The record of Ontong Java Plateau: Main results of ODP Leg 130

Abstract

The drilling campaign of ODP Leg 130 on Ontong Java Plateau resulted in the recovery of complete Neogene sections at several depths, providing materials for detailed biostratigraphic and paleoceanographic studies in the western equatorial Pacific. The acquisition of extensive logging records and high-resolution physical-property data allow detailed correlation from hole to hole and from site to site and provide the basis for a paleoceanographic interpretation of acoustic reflectors.
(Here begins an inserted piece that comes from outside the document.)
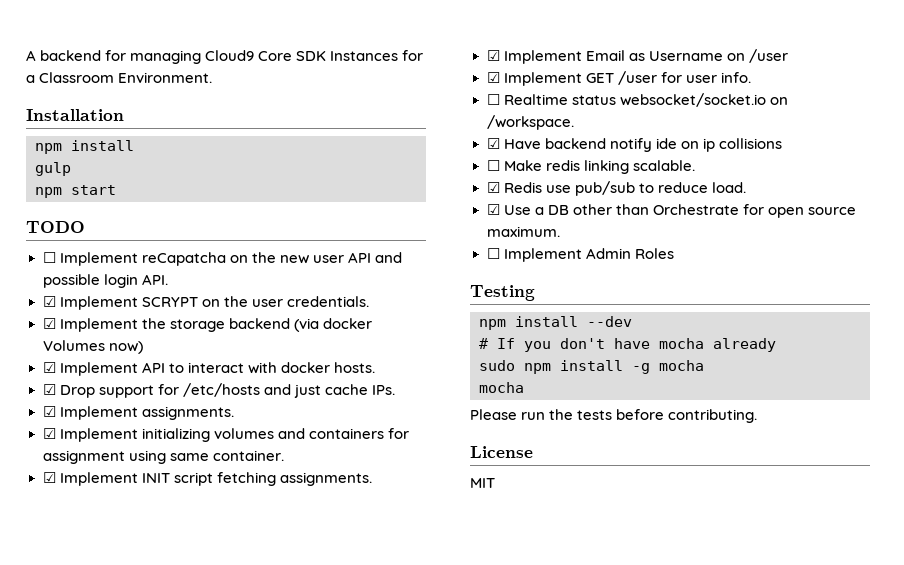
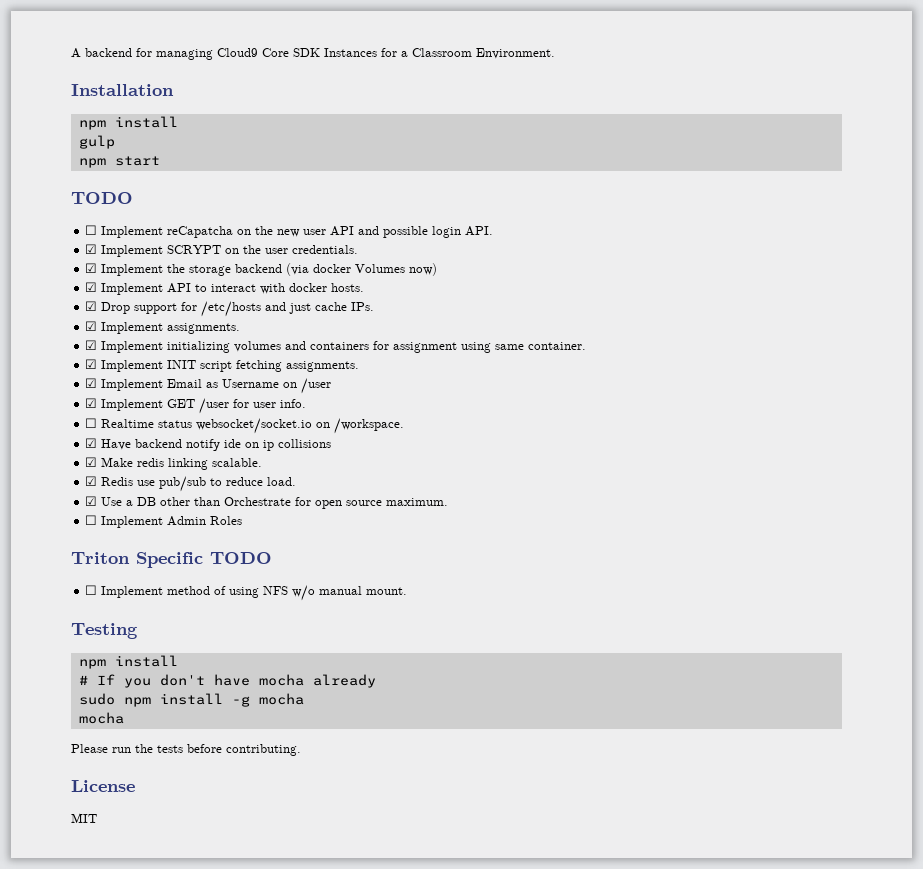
[486,160,500,171] ☐ -> [85,457,98,467] ☑
(674, 253) none -> [71,552,272,568] [85,585,408,601] // Triton Specific TODO // ☐ Implement method of using NFS w/o manual mount.
[587,316,632,327] --dev -> (178, 661) none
We drilled 16 holes at 5 sites on the north-eastern flank of the plateau (Sites 803 through 807). All sites are close to the equator, at water depths ranging from 2,500 m to 3,900 m. Sites 803 and 807 penetrated into basement (26 m and 149 m, respectively). The K/T boundary was recovered at both of these sites.
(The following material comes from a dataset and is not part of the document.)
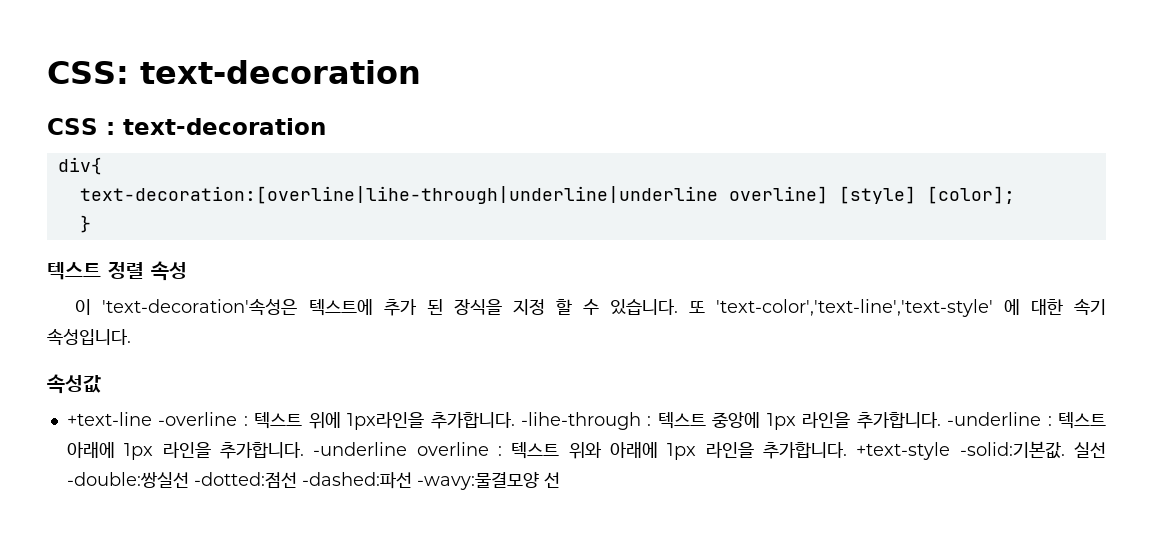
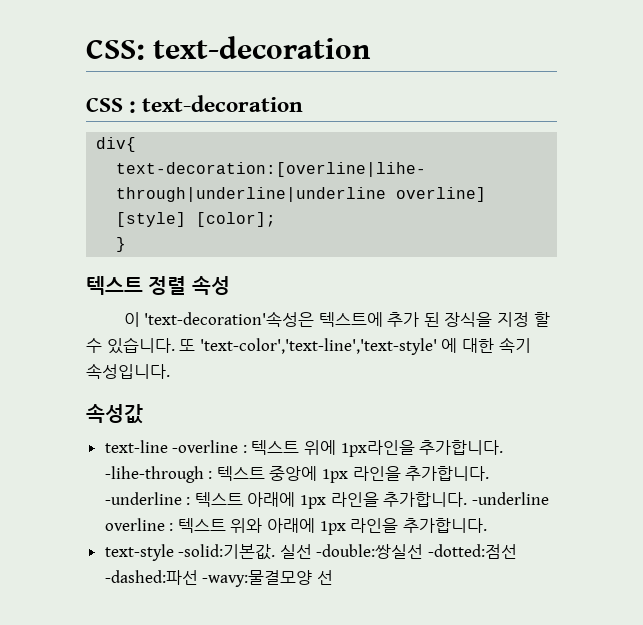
[66,412,152,426] +text-line -> [104,440,168,453] text-line
[856,442,951,460] +text-style -> [104,544,174,561] // text-style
Neogene sedimentation rates decrease with depth, as expected, but this decrease is much greater than calculated from carbonate content, under the assumption that carbonate dissolution is the sole cause of the decrease. At any one site, sedimentation rates vary by a factor of more than two, with a striking maximum in the latest Miocene to early Pliocene, and strong minima in late early to early middle Miocene and in the Pleistocene.

Many acoustic reflectors correlate between sites, within the limits of stratigraphic resolution. This suggests paleoceanographic events as a cause, generating changes in physical properties of sediments at the time of deposition. Many of the reflectors occur at carbonate reduction events (CRE's). Some apparently are the product of diagenetic enhancement of property changes, as, for example, within the ooze/chalk transition (which is diachronous).
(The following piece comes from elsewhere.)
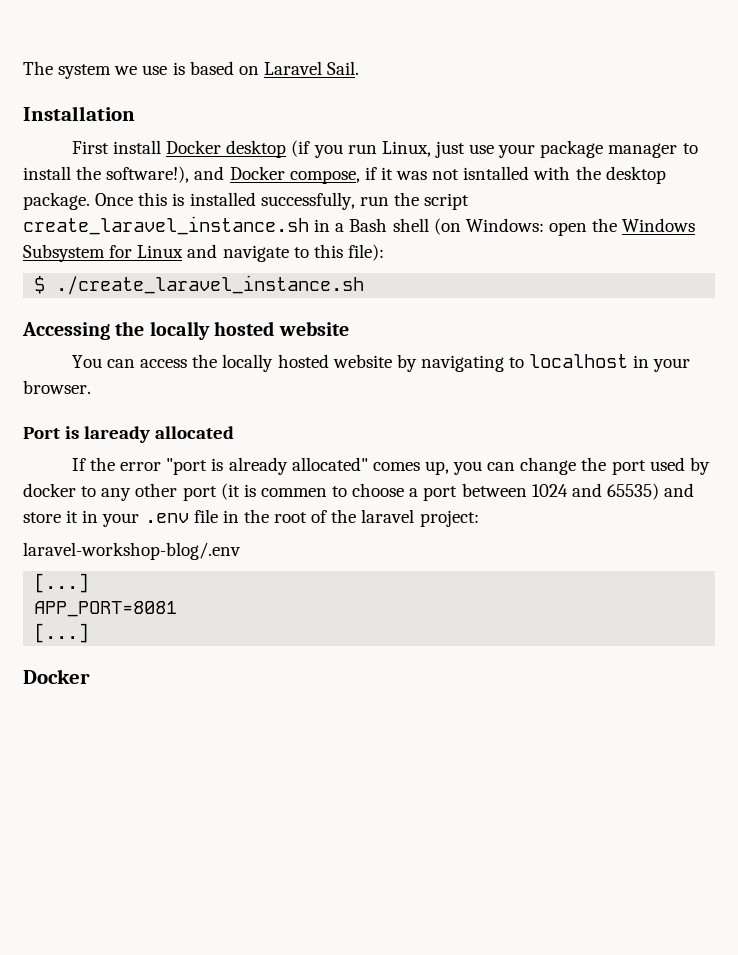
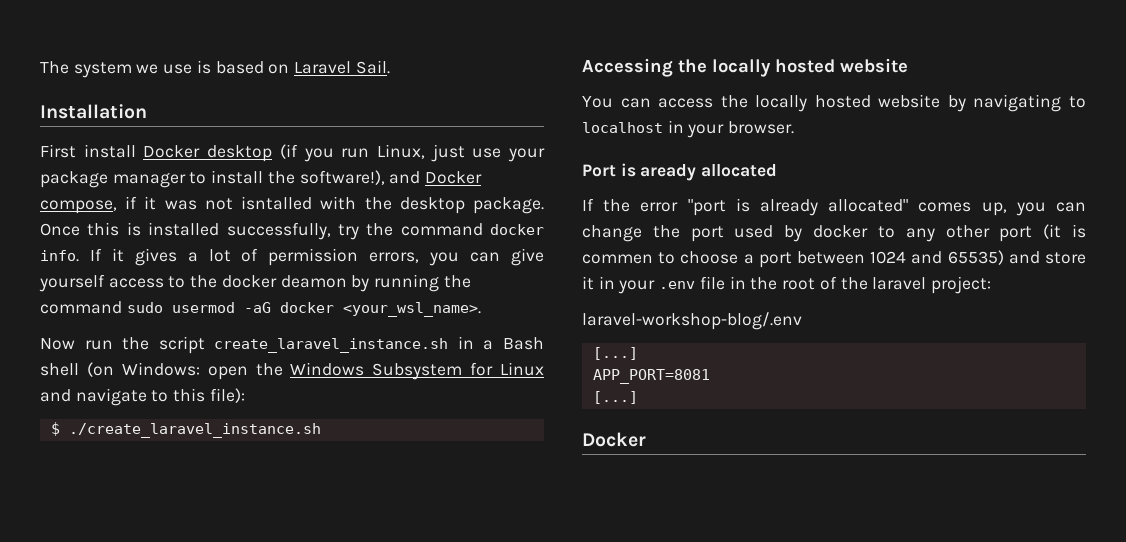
(355, 201) none -> [337,223,544,240] [40,248,544,266] [39,274,471,292] [40,301,481,317] [40,338,75,350] try the command docker info. If it gives a lot of permission errors, you can give yourself access to the docker deamon by running the command sudo usermod -aG docker <your_wsl_name>. // Now
[84,426,151,443] laready -> [640,164,697,181] aready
The interval corresponding to the Cretaceous/Tertiary (K/T) transition in the area is characterized by the presence of a deep CCD. The sequence at one site is calcareous; that at the other, is not. The fact that the two K/T sections recovered occur in sequences with major hiatuses suggests special conditions for preservation during the transition. We propose early cementation caused by high silicate concentrations in an ocean with greatly reduced productivity.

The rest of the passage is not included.